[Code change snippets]
····················

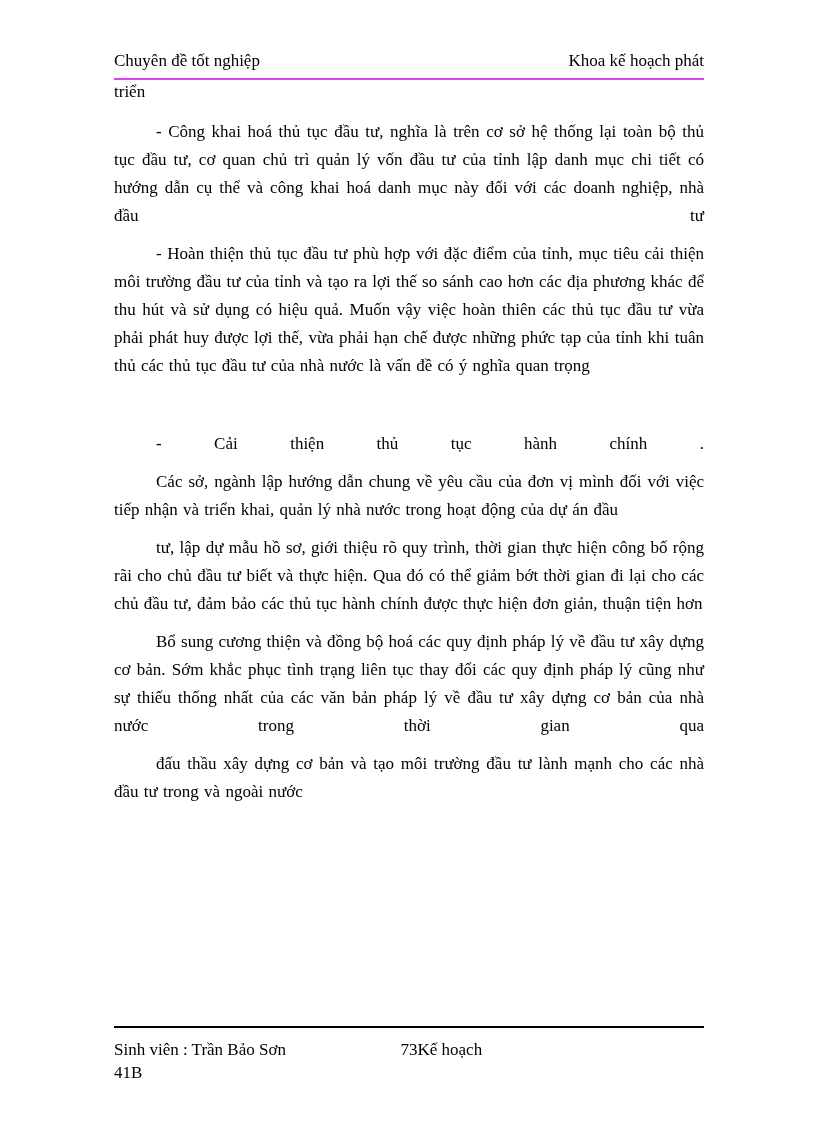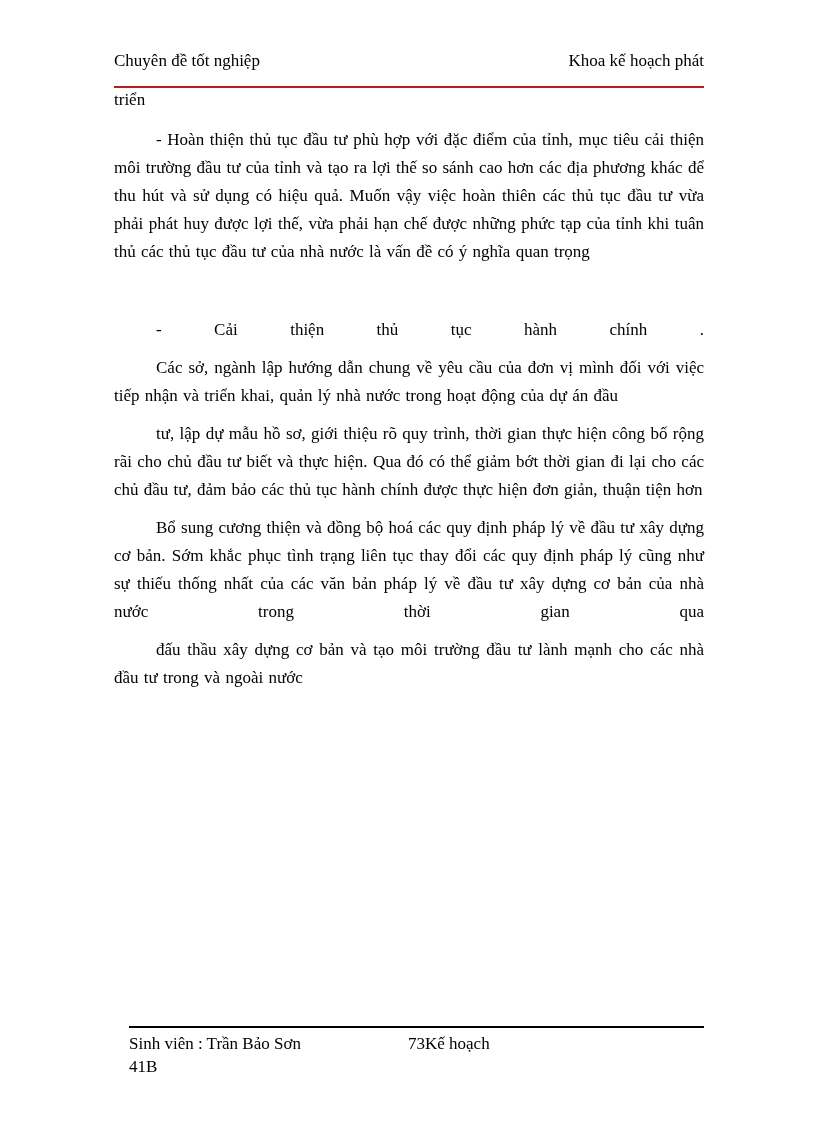--- a/index.html
+++ b/index.html
@@ -22,8 +22,8 @@
     justify-content: space-between;
     font-size: 17px;
     line-height: 22px;
-    border-bottom: 2px solid #b91c1c;
-    padding-bottom: 14px;
+    border-bottom: 2px solid #d946ef;
+    padding-bottom: 6px;
   }
   .header-wrap {
     font-size: 17px;

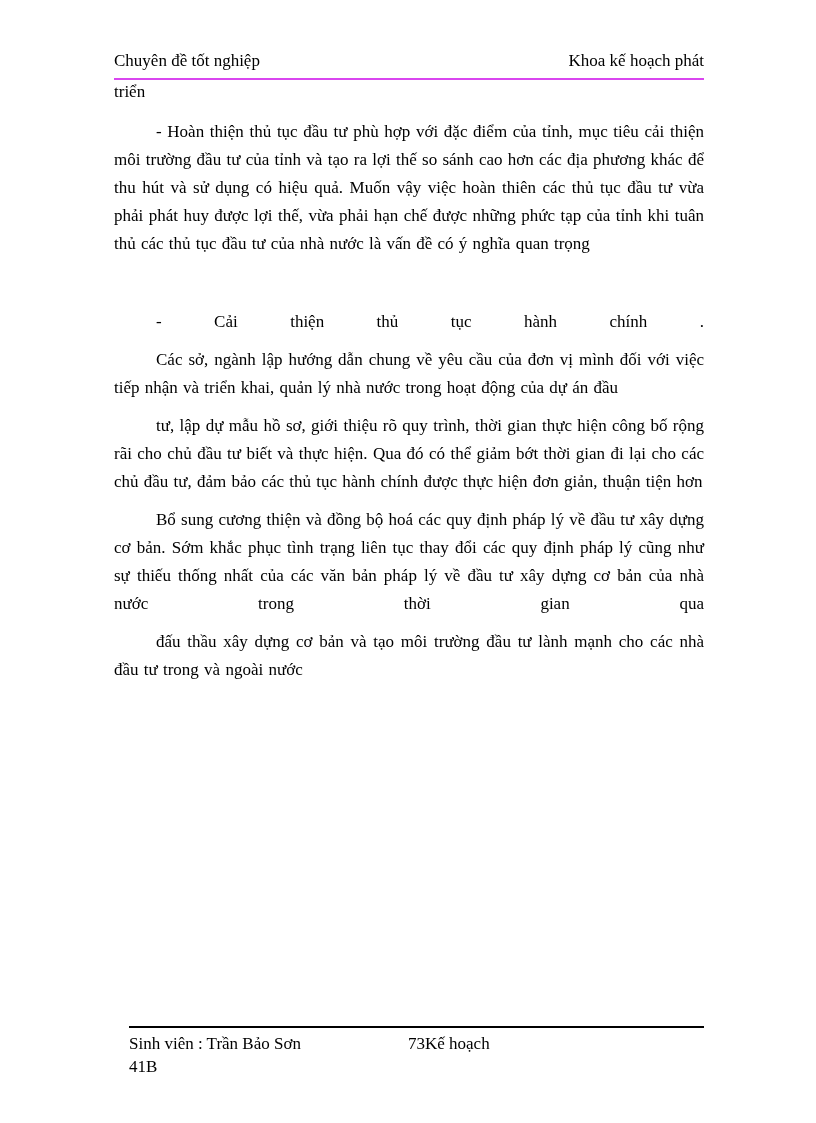--- a/index.html
+++ b/index.html
@@ -75,6 +75,7 @@
   <div class="header-wrap">triển</div>
 
   <div class="content">
+    <p class="para indent spread-last">- Công khai hoá thủ tục đầu tư, nghĩa là trên cơ sở hệ thống lại toàn bộ thủ tục đầu tư, cơ quan chủ trì quản lý vốn đầu tư của tỉnh lập danh mục chi tiết có hướng dẫn cụ thể và công khai hoá danh mục này đối với các doanh nghiệp, nhà đầu tư</p>
     <p class="para indent">- Hoàn thiện thủ tục đầu tư phù hợp với đặc điểm của tỉnh, mục tiêu cải thiện môi trường đầu tư của tỉnh và tạo ra lợi thế so sánh cao hơn các địa phương khác để thu hút và sử dụng có hiệu quả. Muốn vậy việc hoàn thiên các thủ tục đầu tư vừa phải phát huy được lợi thế, vừa phải hạn chế được những phức tạp của tỉnh khi tuân thủ các thủ tục đầu tư của nhà nước là vấn đề có ý nghĩa quan trọng</p>
     <p class="para indent spread-last gap-before">- Cải thiện thủ tục hành chính .</p>
     <p class="para indent">Các sở, ngành lập hướng dẫn chung về yêu cầu của đơn vị mình đối với việc tiếp nhận và triển khai, quản lý nhà nước trong hoạt động của dự án đầu</p>

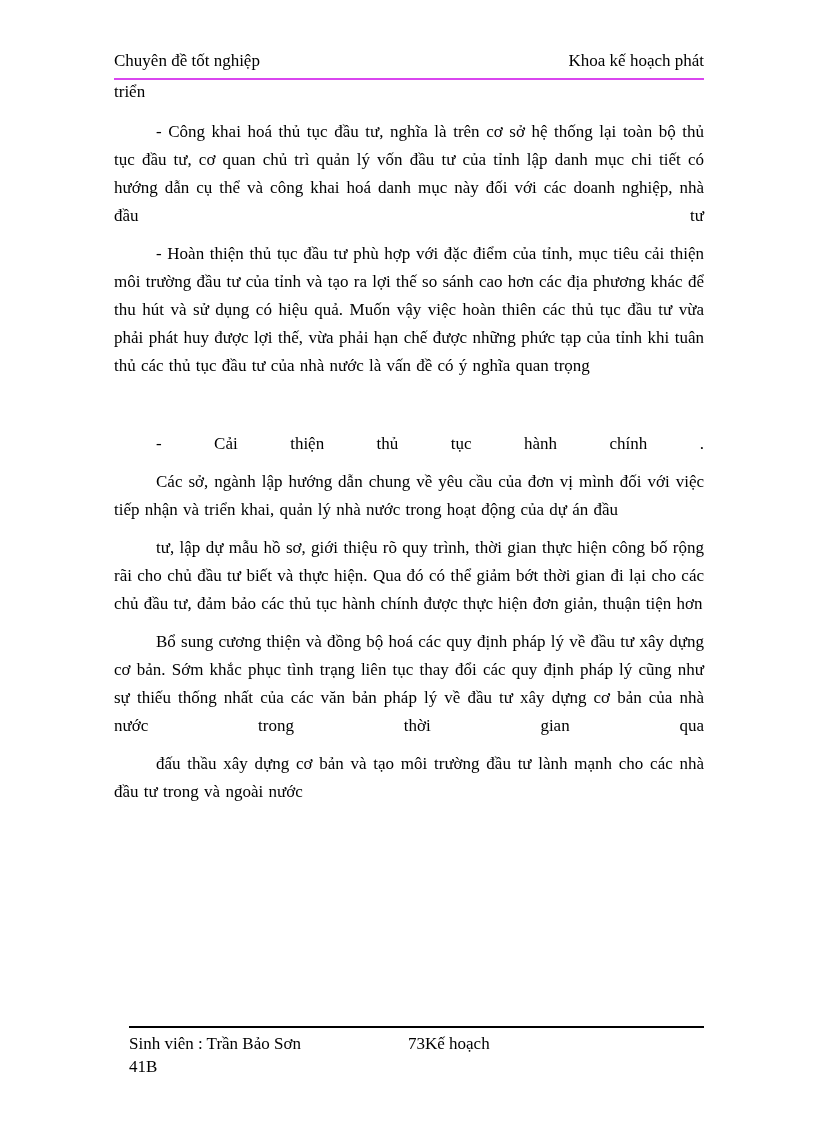--- a/index.html
+++ b/index.html
@@ -47,12 +47,12 @@
   .footer {
     position: absolute;
     top: 1026px;
-    left: 129px;
+    left: 114px;
     right: 112px;
     border-top: 2px solid #000;
     font-size: 17px;
     line-height: 22px;
-    padding-top: 5px;
+    padding-top: 11px;
   }
   .footer-row {
     display: grid;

····················

* Your objective *
Check each line of the data for "triển". Copy the lines where it turns up.

* Your solution *
   <div class="header-wrap">triển</div>
     <p class="para indent">Các sở, ngành lập hướng dẫn chung về yêu cầu của đơn vị mình đối với việc tiếp nhận và triển khai, quản lý nhà nước trong hoạt động của dự án đầu</p>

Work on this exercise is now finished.